Detected change data:
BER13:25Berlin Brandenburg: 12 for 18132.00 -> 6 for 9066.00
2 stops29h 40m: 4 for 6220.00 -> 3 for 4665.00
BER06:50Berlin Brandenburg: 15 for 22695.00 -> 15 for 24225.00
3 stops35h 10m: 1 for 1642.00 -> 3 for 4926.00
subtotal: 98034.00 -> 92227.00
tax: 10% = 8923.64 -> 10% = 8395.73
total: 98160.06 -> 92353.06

▶ Work instructions: Starting at the line that contains "2 stops29h 40m: 4", restate word for word every line through the last one in the records above. Return nothing else.

▶ Output of the exercise:
2 stops29h 40m: 4 for 6220.00 -> 3 for 4665.00
BER06:50Berlin Brandenburg: 15 for 22695.00 -> 15 for 24225.00
3 stops35h 10m: 1 for 1642.00 -> 3 for 4926.00
subtotal: 98034.00 -> 92227.00
tax: 10% = 8923.64 -> 10% = 8395.73
total: 98160.06 -> 92353.06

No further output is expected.